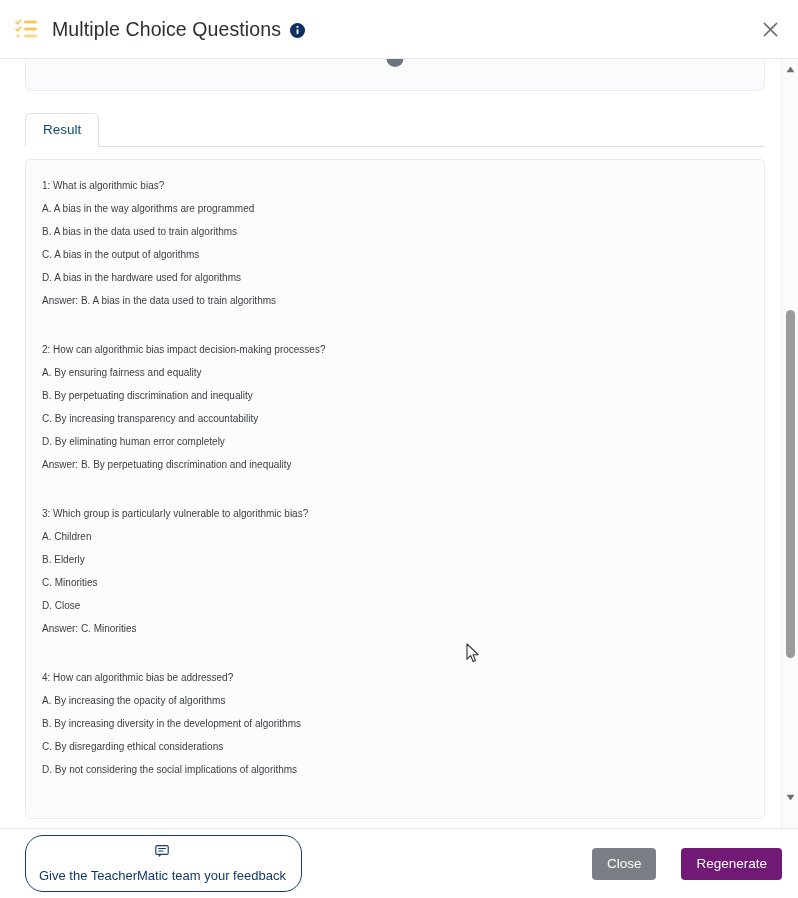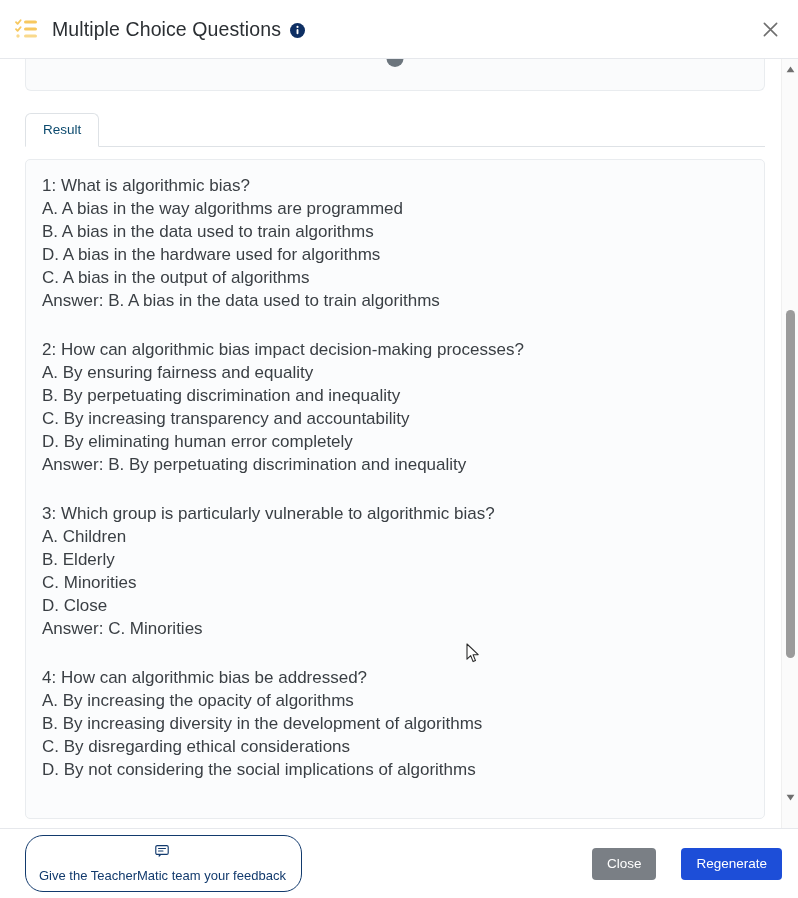--- a/index.html
+++ b/index.html
@@ -136,7 +136,7 @@
   }
   .q-block { margin: 0 0 26px 0; }
   .q-line {
-    font-size: 17px;
+    font-size: 10px;
     line-height: 23px;
     color: #3a3f44;
     white-space: pre-wrap;

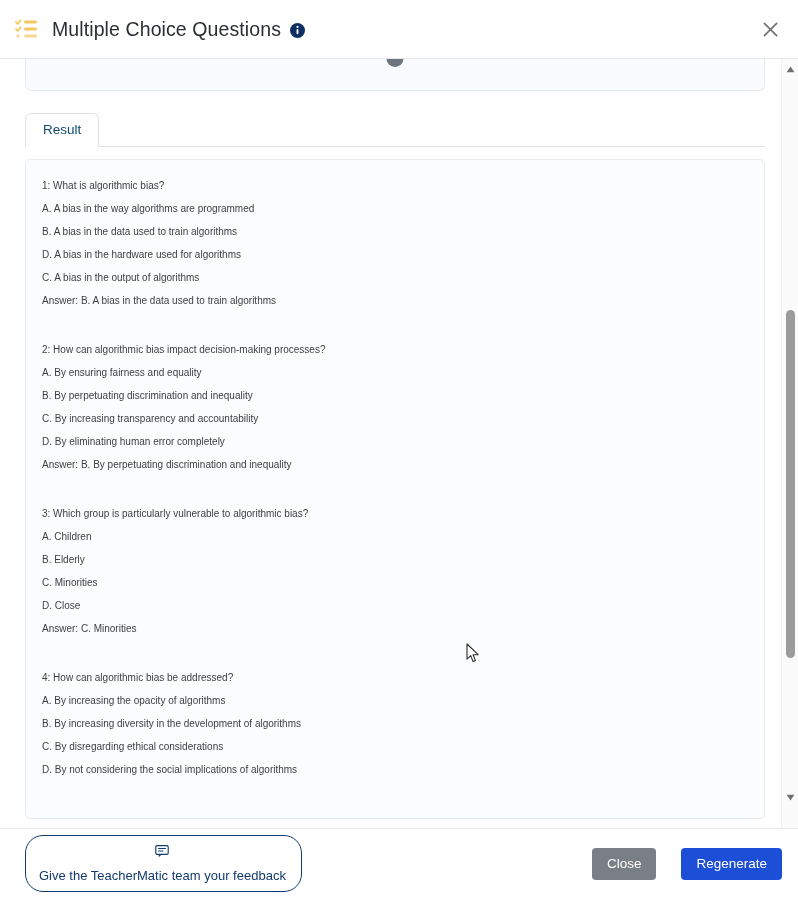--- a/index.html
+++ b/index.html
@@ -279,8 +279,8 @@
           <div class="q-line">1: What is algorithmic bias?</div>
           <div class="q-line">A. A bias in the way algorithms are programmed</div>
           <div class="q-line">B. A bias in the data used to train algorithms</div>
+          <div class="q-line">C. A bias in the output of algorithms</div>
           <div class="q-line">D. A bias in the hardware used for algorithms</div>
-          <div class="q-line">C. A bias in the output of algorithms</div>
           <div class="q-line">Answer: B. A bias in the data used to train algorithms</div>
         </div>
 

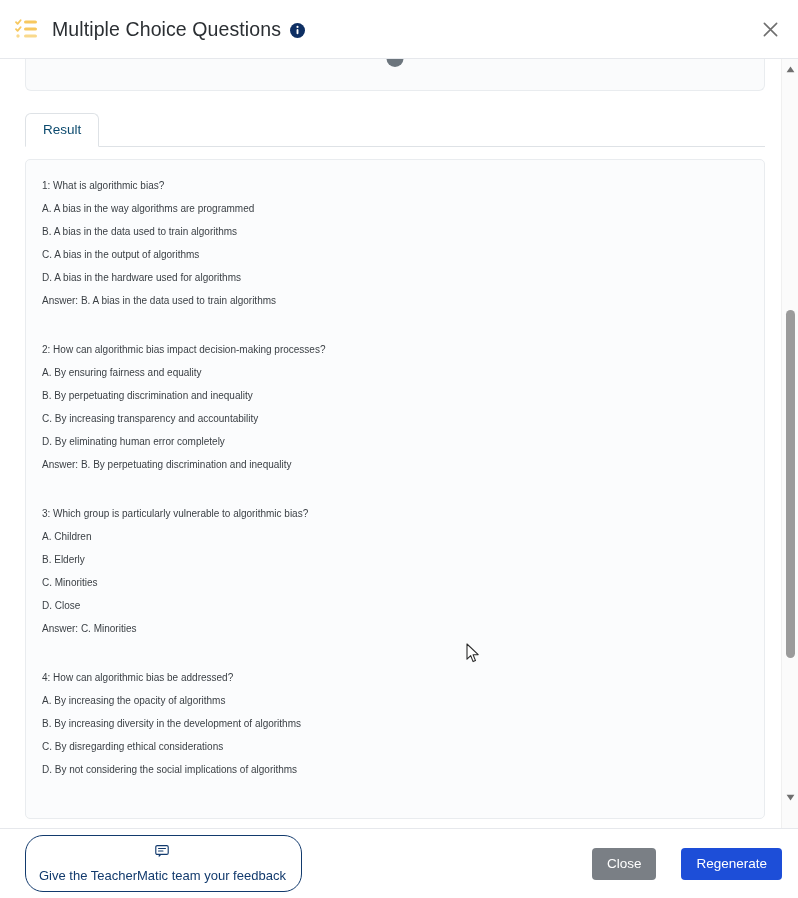--- a/index.html
+++ b/index.html
@@ -217,7 +217,7 @@
     font-family: "Liberation Sans", sans-serif;
   }
   .btn-close { background: #7a7f85; color: #ffffff; }
-  .btn-regen { background: #1d4ed8; color: #ffffff; }
+  .btn-regen { background: #701a75; color: #ffffff; }
 
   
   .cursor {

※

**ASSIGNMENT:**
Please return every line in the data that includes the string "font".

**OUTPUT OF THE EXERCISE:**
-    font-size: 17px;
+    font-size: 10px;
     font-family: "Liberation Sans", sans-serif;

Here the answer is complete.